February 06, 2022

Making a motion toward something


It's been a good week. The vertigo bucket in my head has been mostly calm sailing. The salt shaker in my right ear has been mostly silent or just barely hissing. I hardly notice it. Really, I can't complain. Even getting a mammogram wasn't a big deal. Deflating the fun bags used to hurt. Now I barely feel it. I was in such a good mood, I did my taxes! It really was a good week. 

I hope I remember this moment. Tomorrow my so-called part-time job starts. I got hired as a remote dissertation editor for a department in a scrappy for-profit college. I've never heard of universities having editors on staff. I don't know yet what to think. I'll let you know. I don't know yet what my schedule will be. I'll let you know. I suspect whatever happens, the expectations will be ridiculously high and the compensation absurdly low. As usual, I'll let you know. Why am I doing this? What do you mean, at my advanced age? I guess I need something to focus on, something to spin around. Spinning around my next book project isn't filling up the well. I need to feel useful. 
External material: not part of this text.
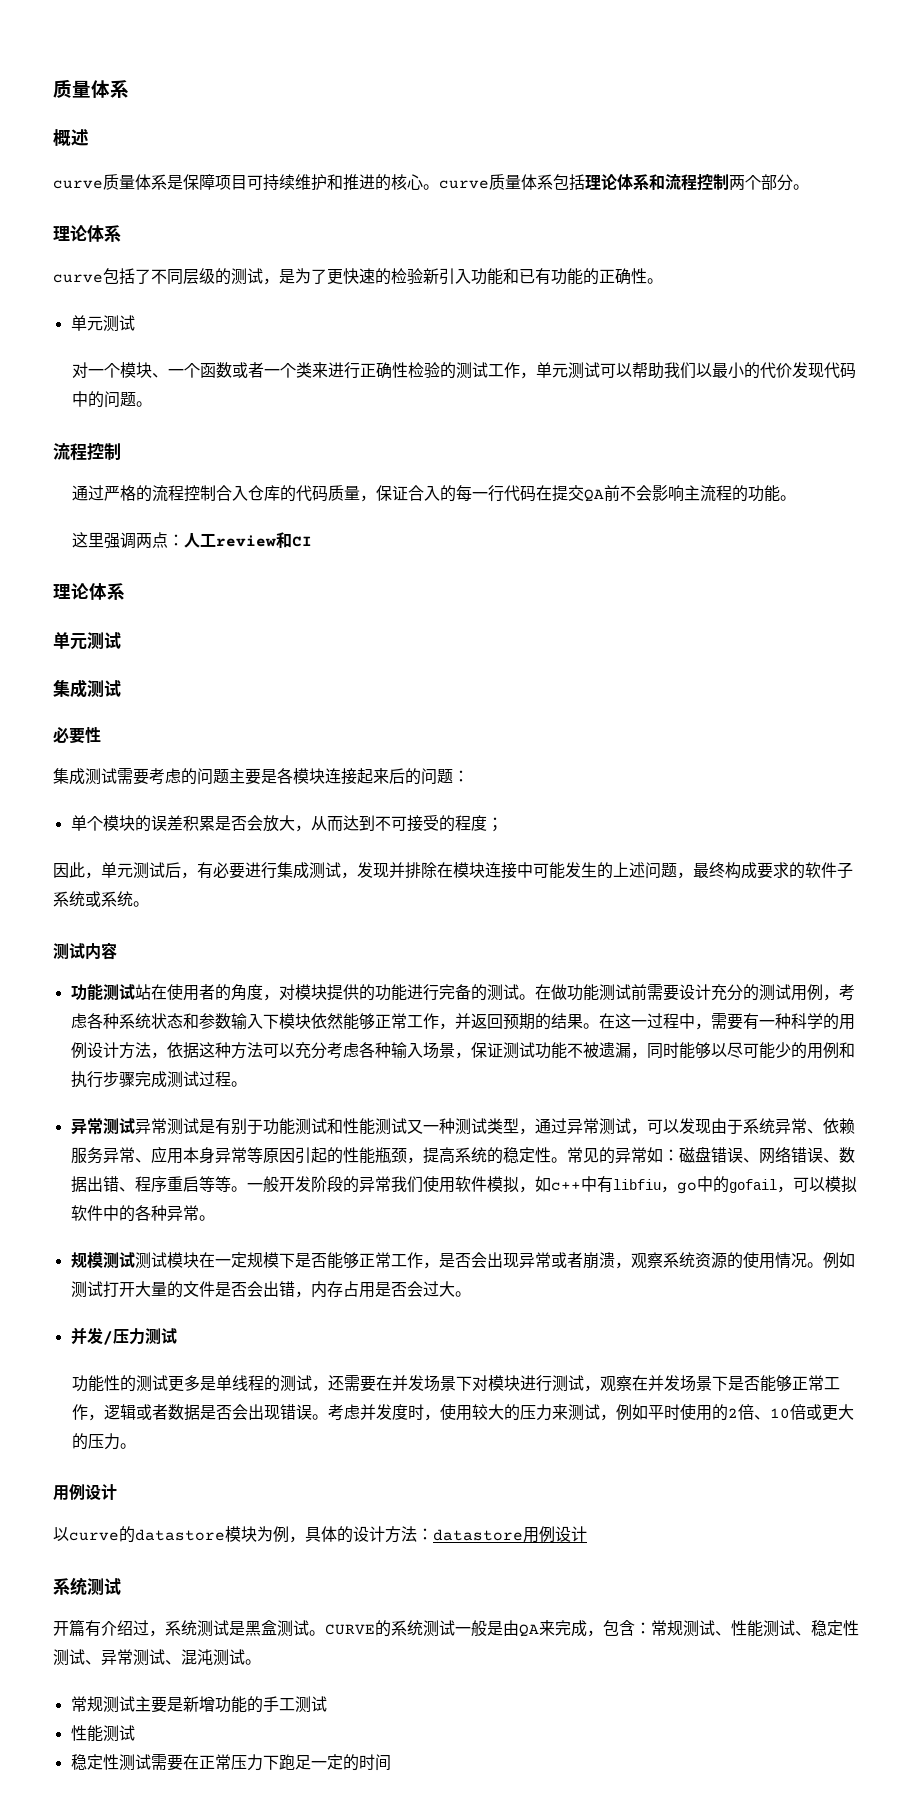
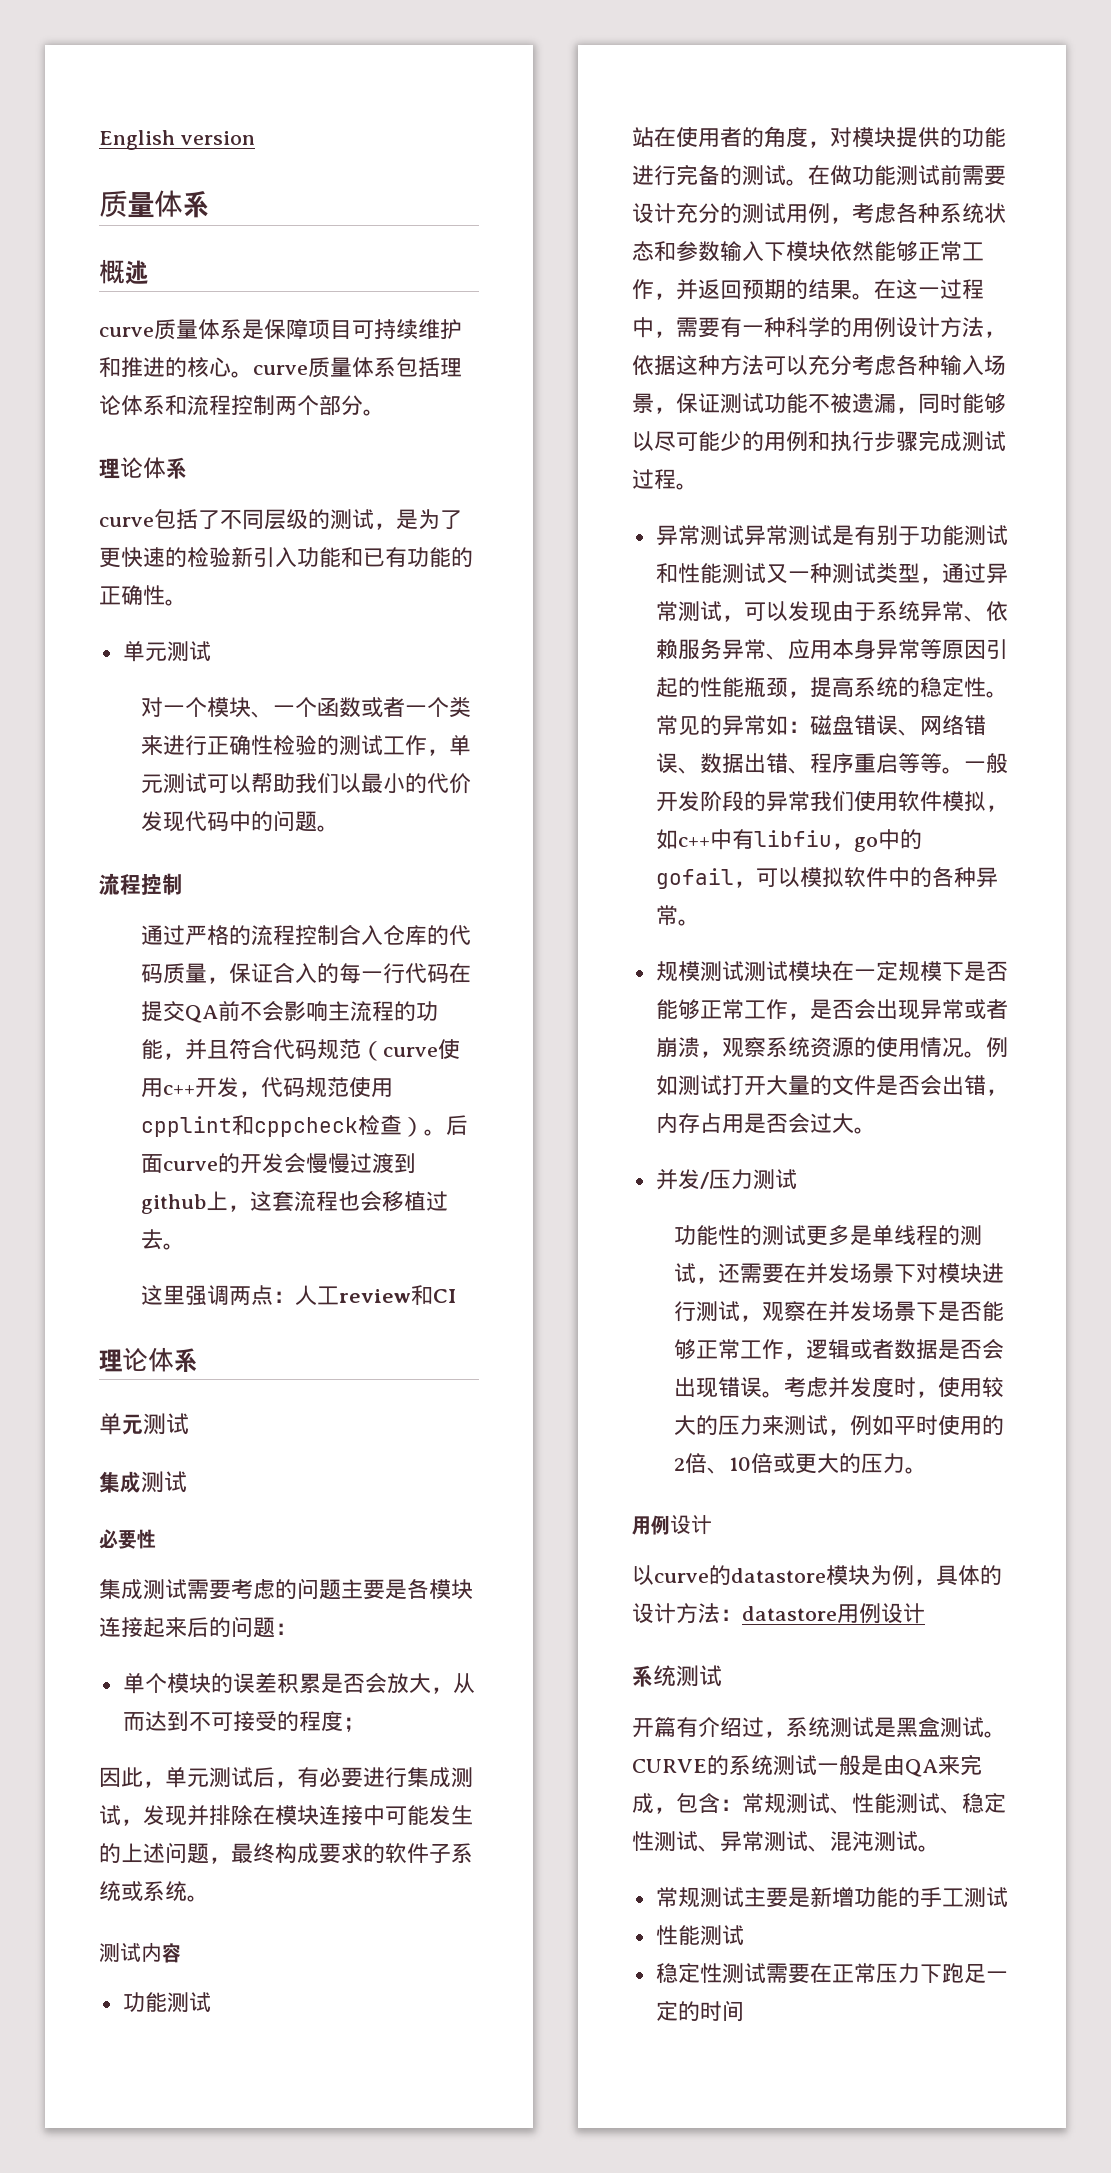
(53, 88) none -> [99,130,255,150] English version //
(781, 493) none -> [162,1038,460,1061] [140,1077,393,1098] [140,1115,468,1137] [140,1153,416,1174] [140,1191,448,1214] [140,1229,163,1250] ，并且符合代码规范（curve使用c++开发，代码规范使用cpplint和cppcheck检查）。后面curve的开发会慢慢过渡到github上，这套流程也会移植过去
(135, 992) none -> (211, 2002) //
And you'll be with me for all of it, as usual. Lucky you! For more than a decade, I've relied on this blog to absorb my angst. You've been there with me. I started the blog with some rants about my employer, a for-profit career college. I complained about my dissertation program, as I recall. I told you how I felt about being laid off from my job. I celebrated the PhD with you. I shared with you the ups and downs of dealing with my mother's dementia. You were the first to know when my cat died. And when my mother died. And then you came with me to Tucson. You've been with me the entire journey. Thanks for being my witness as the moments have unfolded. 

New moment, new unfolding. I feel as if I leaped off a cliff coming to Tucson, and I'm still falling. I had a picture in my head of what life in Tucson would be like. Peaceful, warm, mild, slow. Tucson is not that. Instead, I found rough, raw, loud, and fast. It's all about the sky here. No matter the weather, the sky dominates. In Portland I was hemmed in by trees. Oak trees, maple trees, ash, aspen, and cottonwood trees, pines, cedars, and spruce, spewing their leaves, needles, and pollen everywhere and covering up the sky. I was smothered in trees. Here, trees are an afterthought, barely a thought. Scrubby beat up things hiding in the washes or ridiculous telephone pole palms that give no shade while shaking their stupid pompoms in the wind. 

After almost ten months, I still don't know what to make of this city. I still get lost. I still don't know where I belong or where I'm going. I still feel like getting in my car and heading west until I run out of road.